Film Stills and Third Meanings
In his essay "The Third Meaning: Research notes on some Eisenstein stills" (published in Cahiers du cinema in 1970 and translated and reprinted in Image / Text / Music in 1977), Roland Barthes made a poetic claim that looking at a film's stills we might find a meaning that escapes even the fiercest intentions of the filmmaker. He wrote that "the third meaning also seems to me greater than the pure, upright, secant, legal perpendicular of the narrative, it seems to open the field of meaning totally, that is infinitely." This "obtuse meaning" is "discontinuous, indifferent to the story and to the obvious meaning." And later in the essay: "The still offers us the inside of the fragment" and "the still throws off the constraint of filmic time."
We see stills all the time today; the rise of home-viewing technologies in the 1970s, DVDs in the 1990s, and the Internet and screen-capture software more recently make it possible to take hold of film in unprecedented ways. And yet what do they teach us? Or, more precisely, why is it we refuse to be taught something new by them? Someday I hope to return to my abandoned Frame-by-Frame project, which was to examine a film literally frame by frame.
Until then, there is the radical beauty of CGI action sequences of so many Hollywood blockbuster films (The Day After Tomorrow and Spiderman 2 below). These are surrealist still images, experiments with time and space and frame composition whose beauty is lost on us because they go by so fast, and because they are embedded in familiar stories that practically beg to be dismissed. Take them out of the film, blow them up, and hang them in some swanky art gallery showcasing surrealist images and they'd be right at home.
Their "third meaning" would allow us to trace a different, perhaps secret history, one that takes us into the realm of art--not film--criticism.
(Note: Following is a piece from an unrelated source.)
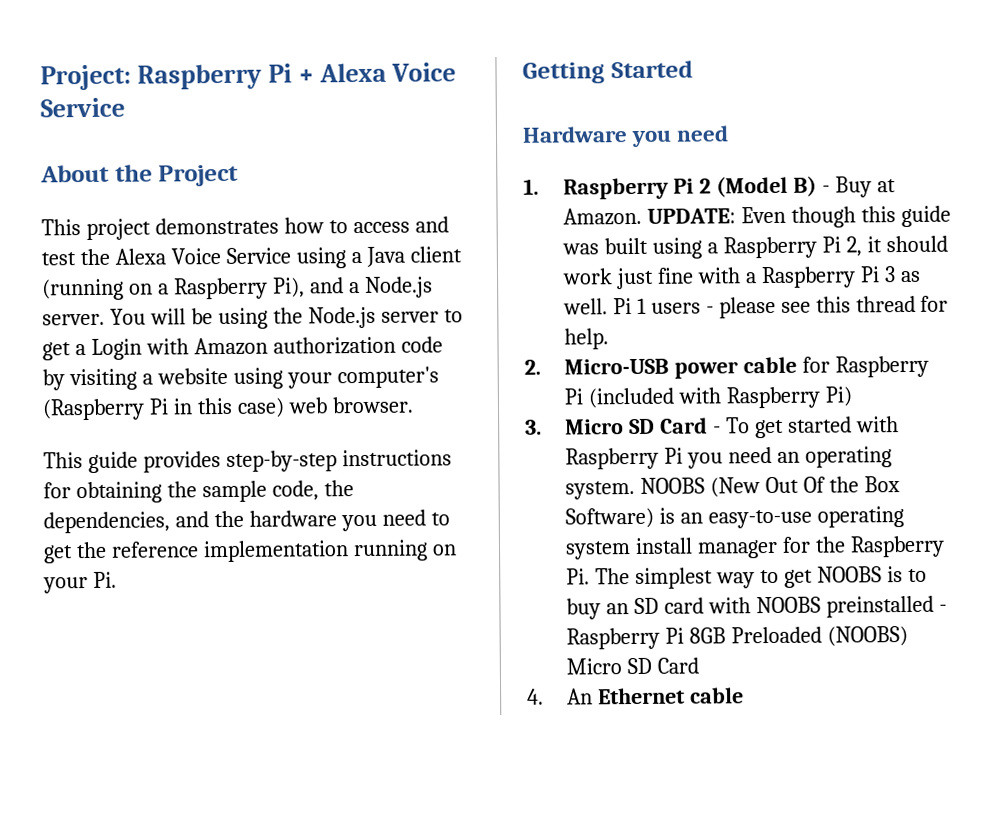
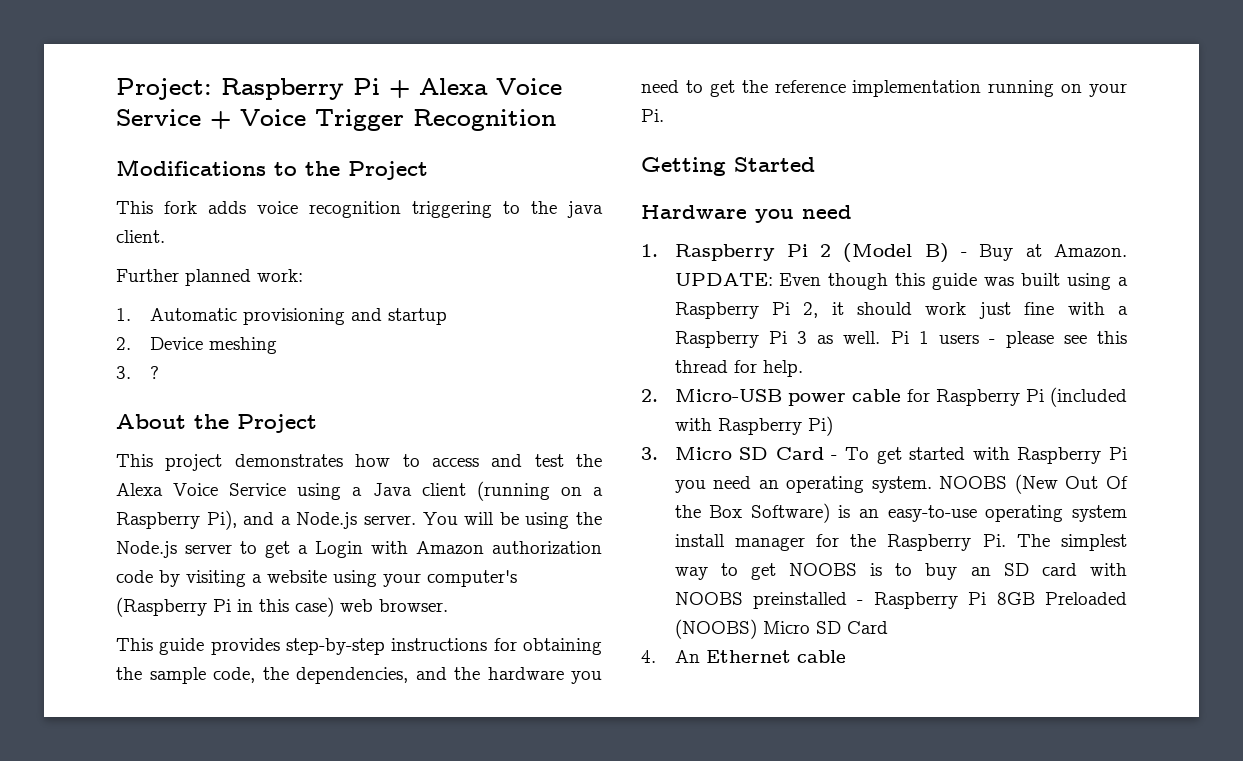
(125, 107) none -> [210,109,556,131] [116,159,428,180] [116,201,603,218] [116,230,165,243] [116,269,303,286] [116,308,447,325] [116,337,277,354] [116,366,159,379] + Voice Trigger Recognition // Modifications to the Project // This fork adds voice recognition triggering to the java client. // Further planned work: // 1. Automatic provisioning and startup // 2. Device meshing // 3. ?

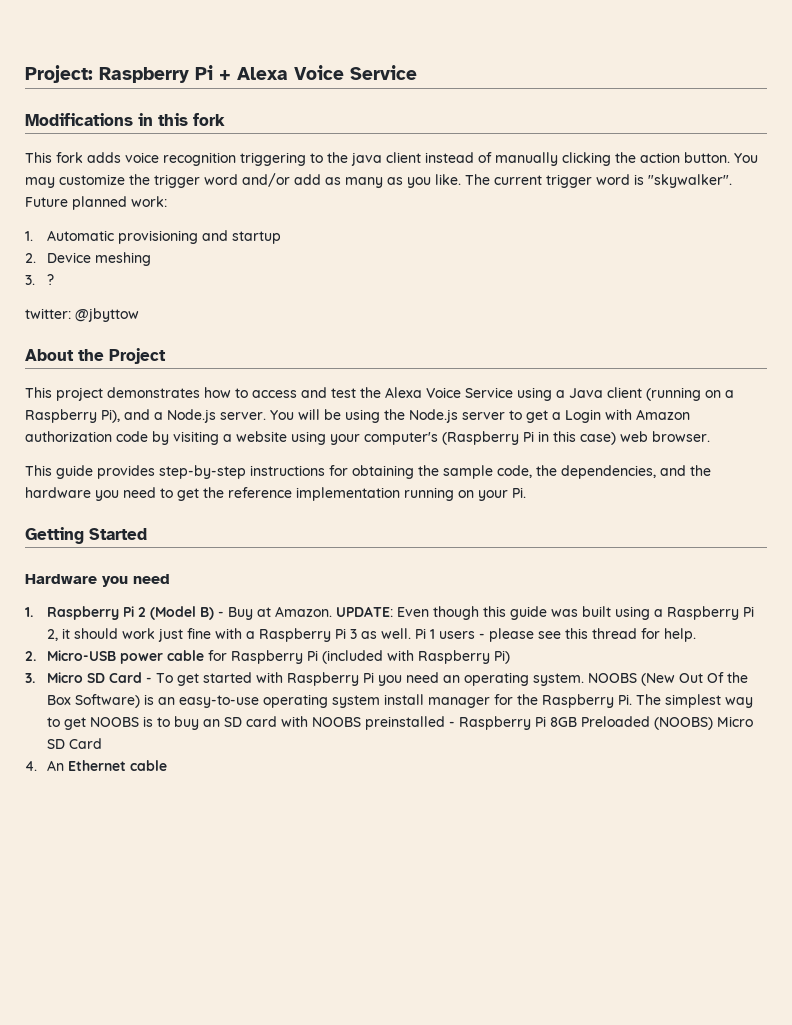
[210,109,556,131] [116,159,428,180] + Voice Trigger Recognition // Modifications to the Project -> [25,113,225,126] // Modifications in this fork
[116,230,165,243] [116,269,179,282] client. // Further -> [386,152,758,166] [25,173,732,188] [25,197,68,207] client instead of manually clicking the action button. You may customize the trigger word and/or add as many as you like. The current trigger word is "skywalker". Future
(159, 372) none -> [25,308,139,322] // twitter: @jbyttow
Someday, these images will be liberated from their films.


Do you think increasingly liberated frames are changing the way films are made? Will Barthes theory of fiercely *un*intentional perpendicularity be made obsolete in light of these changes?
Posted by: Kurtiss Hare | July 10, 2006 at 11:01 PM
when i was in film school, robin wood and bruce elder would bring in this massive projector with a liquid cooled gate that allowed for frame by frame analysis. you haven't lived until you've seen "rear window" pulled apart at its dna by a master surgeon.
the soviets of old like vertov understood the elemental dialectic of scene construction, that there had to be a dynamic energy between shots. so frame by frame analysis is a great way to *think* about that energy but you can only really feel it at 24fps.
Posted by: LeDaddySwing | July 25, 2006 at 08:07 AM
the stills you posted look much more interesting then the movies themselves, more about random architecture and paranoia then the subjects they've been plucked from-- i 'd refrain from calling them surreal as that seems a little nebulous and loaded a term for such crass and slick productions -- but yr ideas about space and time are interesting -- am also a fan of "third-mind" thinking via Gysin & Burroughs... new interpretations of the stills can be had by their random placement and "cut up" nature-- have been collecting random film stills myself since the early 70s -- they are also a good reflection of cultural values-- akin to paperback book covers. Take any 5 pb covers in any genre over 5 decades and you will watch the world in freeze-frame-- this also works great with classics such as WINGS OF A DOVE.